(WHAT TO DO) Would you please write out each entry that follows, exactly as written?

──────── INFORMATION PROVIDED

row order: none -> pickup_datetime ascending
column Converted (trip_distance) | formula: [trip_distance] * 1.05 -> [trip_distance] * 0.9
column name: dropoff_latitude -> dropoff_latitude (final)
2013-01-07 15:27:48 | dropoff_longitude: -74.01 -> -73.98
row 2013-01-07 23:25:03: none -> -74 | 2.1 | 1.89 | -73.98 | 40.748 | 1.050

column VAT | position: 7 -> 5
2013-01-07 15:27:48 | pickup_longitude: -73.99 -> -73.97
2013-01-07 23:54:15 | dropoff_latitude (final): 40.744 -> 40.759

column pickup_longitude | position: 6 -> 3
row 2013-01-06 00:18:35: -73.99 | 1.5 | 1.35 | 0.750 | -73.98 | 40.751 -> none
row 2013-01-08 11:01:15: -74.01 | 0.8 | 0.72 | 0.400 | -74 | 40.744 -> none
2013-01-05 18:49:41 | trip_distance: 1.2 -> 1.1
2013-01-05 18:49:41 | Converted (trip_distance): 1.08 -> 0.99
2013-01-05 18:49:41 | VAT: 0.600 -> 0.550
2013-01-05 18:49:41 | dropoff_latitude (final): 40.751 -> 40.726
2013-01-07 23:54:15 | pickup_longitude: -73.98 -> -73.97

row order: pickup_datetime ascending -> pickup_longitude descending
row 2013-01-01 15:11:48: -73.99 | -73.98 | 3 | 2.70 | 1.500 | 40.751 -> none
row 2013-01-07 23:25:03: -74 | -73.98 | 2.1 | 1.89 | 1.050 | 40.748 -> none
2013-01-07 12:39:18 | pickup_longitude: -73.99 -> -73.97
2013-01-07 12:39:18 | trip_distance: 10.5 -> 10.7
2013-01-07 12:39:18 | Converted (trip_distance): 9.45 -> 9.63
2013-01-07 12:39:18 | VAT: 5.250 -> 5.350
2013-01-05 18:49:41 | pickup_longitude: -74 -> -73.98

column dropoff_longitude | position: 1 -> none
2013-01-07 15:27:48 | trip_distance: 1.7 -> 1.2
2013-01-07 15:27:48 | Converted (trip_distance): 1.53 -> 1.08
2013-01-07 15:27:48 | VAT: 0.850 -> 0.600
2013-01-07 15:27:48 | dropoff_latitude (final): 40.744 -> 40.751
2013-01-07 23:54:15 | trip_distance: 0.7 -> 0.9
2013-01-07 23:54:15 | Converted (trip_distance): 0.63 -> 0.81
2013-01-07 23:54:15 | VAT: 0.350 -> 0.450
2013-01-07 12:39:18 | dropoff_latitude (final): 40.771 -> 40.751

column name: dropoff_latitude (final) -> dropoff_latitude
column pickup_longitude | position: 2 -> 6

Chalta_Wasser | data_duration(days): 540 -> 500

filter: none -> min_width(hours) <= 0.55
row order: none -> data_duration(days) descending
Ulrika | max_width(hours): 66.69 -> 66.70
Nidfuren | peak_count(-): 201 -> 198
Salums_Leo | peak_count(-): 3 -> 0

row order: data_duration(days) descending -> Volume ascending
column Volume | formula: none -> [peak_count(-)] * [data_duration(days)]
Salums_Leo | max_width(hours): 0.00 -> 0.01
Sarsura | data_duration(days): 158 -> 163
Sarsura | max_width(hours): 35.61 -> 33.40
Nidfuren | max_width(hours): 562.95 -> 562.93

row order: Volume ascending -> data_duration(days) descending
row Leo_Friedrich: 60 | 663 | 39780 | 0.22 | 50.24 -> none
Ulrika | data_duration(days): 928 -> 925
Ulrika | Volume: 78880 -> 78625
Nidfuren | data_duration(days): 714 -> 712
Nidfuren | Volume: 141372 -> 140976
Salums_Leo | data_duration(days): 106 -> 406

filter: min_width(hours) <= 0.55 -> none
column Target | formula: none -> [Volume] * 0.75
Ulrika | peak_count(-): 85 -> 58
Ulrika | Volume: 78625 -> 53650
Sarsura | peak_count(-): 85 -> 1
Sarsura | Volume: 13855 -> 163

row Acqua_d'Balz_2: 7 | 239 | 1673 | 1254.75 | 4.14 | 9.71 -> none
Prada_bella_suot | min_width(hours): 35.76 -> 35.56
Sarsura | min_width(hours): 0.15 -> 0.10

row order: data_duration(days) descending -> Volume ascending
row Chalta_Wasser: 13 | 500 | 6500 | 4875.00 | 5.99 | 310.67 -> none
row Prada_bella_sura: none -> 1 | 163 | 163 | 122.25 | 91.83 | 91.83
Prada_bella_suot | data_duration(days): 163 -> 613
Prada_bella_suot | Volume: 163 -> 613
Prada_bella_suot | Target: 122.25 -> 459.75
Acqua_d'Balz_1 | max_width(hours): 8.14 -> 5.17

────────────────

(COMPLETED TASK)
row order: none -> pickup_datetime ascending
column Converted (trip_distance) | formula: [trip_distance] * 1.05 -> [trip_distance] * 0.9
column name: dropoff_latitude -> dropoff_latitude (final)
2013-01-07 15:27:48 | dropoff_longitude: -74.01 -> -73.98
row 2013-01-07 23:25:03: none -> -74 | 2.1 | 1.89 | -73.98 | 40.748 | 1.050

column VAT | position: 7 -> 5
2013-01-07 15:27:48 | pickup_longitude: -73.99 -> -73.97
2013-01-07 23:54:15 | dropoff_latitude (final): 40.744 -> 40.759

column pickup_longitude | position: 6 -> 3
row 2013-01-06 00:18:35: -73.99 | 1.5 | 1.35 | 0.750 | -73.98 | 40.751 -> none
row 2013-01-08 11:01:15: -74.01 | 0.8 | 0.72 | 0.400 | -74 | 40.744 -> none
2013-01-05 18:49:41 | trip_distance: 1.2 -> 1.1
2013-01-05 18:49:41 | Converted (trip_distance): 1.08 -> 0.99
2013-01-05 18:49:41 | VAT: 0.600 -> 0.550
2013-01-05 18:49:41 | dropoff_latitude (final): 40.751 -> 40.726
2013-01-07 23:54:15 | pickup_longitude: -73.98 -> -73.97

row order: pickup_datetime ascending -> pickup_longitude descending
row 2013-01-01 15:11:48: -73.99 | -73.98 | 3 | 2.70 | 1.500 | 40.751 -> none
row 2013-01-07 23:25:03: -74 | -73.98 | 2.1 | 1.89 | 1.050 | 40.748 -> none
2013-01-07 12:39:18 | pickup_longitude: -73.99 -> -73.97
2013-01-07 12:39:18 | trip_distance: 10.5 -> 10.7
2013-01-07 12:39:18 | Converted (trip_distance): 9.45 -> 9.63
2013-01-07 12:39:18 | VAT: 5.250 -> 5.350
2013-01-05 18:49:41 | pickup_longitude: -74 -> -73.98

column dropoff_longitude | position: 1 -> none
2013-01-07 15:27:48 | trip_distance: 1.7 -> 1.2
2013-01-07 15:27:48 | Converted (trip_distance): 1.53 -> 1.08
2013-01-07 15:27:48 | VAT: 0.850 -> 0.600
2013-01-07 15:27:48 | dropoff_latitude (final): 40.744 -> 40.751
2013-01-07 23:54:15 | trip_distance: 0.7 -> 0.9
2013-01-07 23:54:15 | Converted (trip_distance): 0.63 -> 0.81
2013-01-07 23:54:15 | VAT: 0.350 -> 0.450
2013-01-07 12:39:18 | dropoff_latitude (final): 40.771 -> 40.751

column name: dropoff_latitude (final) -> dropoff_latitude
column pickup_longitude | position: 2 -> 6

Chalta_Wasser | data_duration(days): 540 -> 500

filter: none -> min_width(hours) <= 0.55
row order: none -> data_duration(days) descending
Ulrika | max_width(hours): 66.69 -> 66.70
Nidfuren | peak_count(-): 201 -> 198
Salums_Leo | peak_count(-): 3 -> 0

row order: data_duration(days) descending -> Volume ascending
column Volume | formula: none -> [peak_count(-)] * [data_duration(days)]
Salums_Leo | max_width(hours): 0.00 -> 0.01
Sarsura | data_duration(days): 158 -> 163
Sarsura | max_width(hours): 35.61 -> 33.40
Nidfuren | max_width(hours): 562.95 -> 562.93

row order: Volume ascending -> data_duration(days) descending
row Leo_Friedrich: 60 | 663 | 39780 | 0.22 | 50.24 -> none
Ulrika | data_duration(days): 928 -> 925
Ulrika | Volume: 78880 -> 78625
Nidfuren | data_duration(days): 714 -> 712
Nidfuren | Volume: 141372 -> 140976
Salums_Leo | data_duration(days): 106 -> 406

filter: min_width(hours) <= 0.55 -> none
column Target | formula: none -> [Volume] * 0.75
Ulrika | peak_count(-): 85 -> 58
Ulrika | Volume: 78625 -> 53650
Sarsura | peak_count(-): 85 -> 1
Sarsura | Volume: 13855 -> 163

row Acqua_d'Balz_2: 7 | 239 | 1673 | 1254.75 | 4.14 | 9.71 -> none
Prada_bella_suot | min_width(hours): 35.76 -> 35.56
Sarsura | min_width(hours): 0.15 -> 0.10

row order: data_duration(days) descending -> Volume ascending
row Chalta_Wasser: 13 | 500 | 6500 | 4875.00 | 5.99 | 310.67 -> none
row Prada_bella_sura: none -> 1 | 163 | 163 | 122.25 | 91.83 | 91.83
Prada_bella_suot | data_duration(days): 163 -> 613
Prada_bella_suot | Volume: 163 -> 613
Prada_bella_suot | Target: 122.25 -> 459.75
Acqua_d'Balz_1 | max_width(hours): 8.14 -> 5.17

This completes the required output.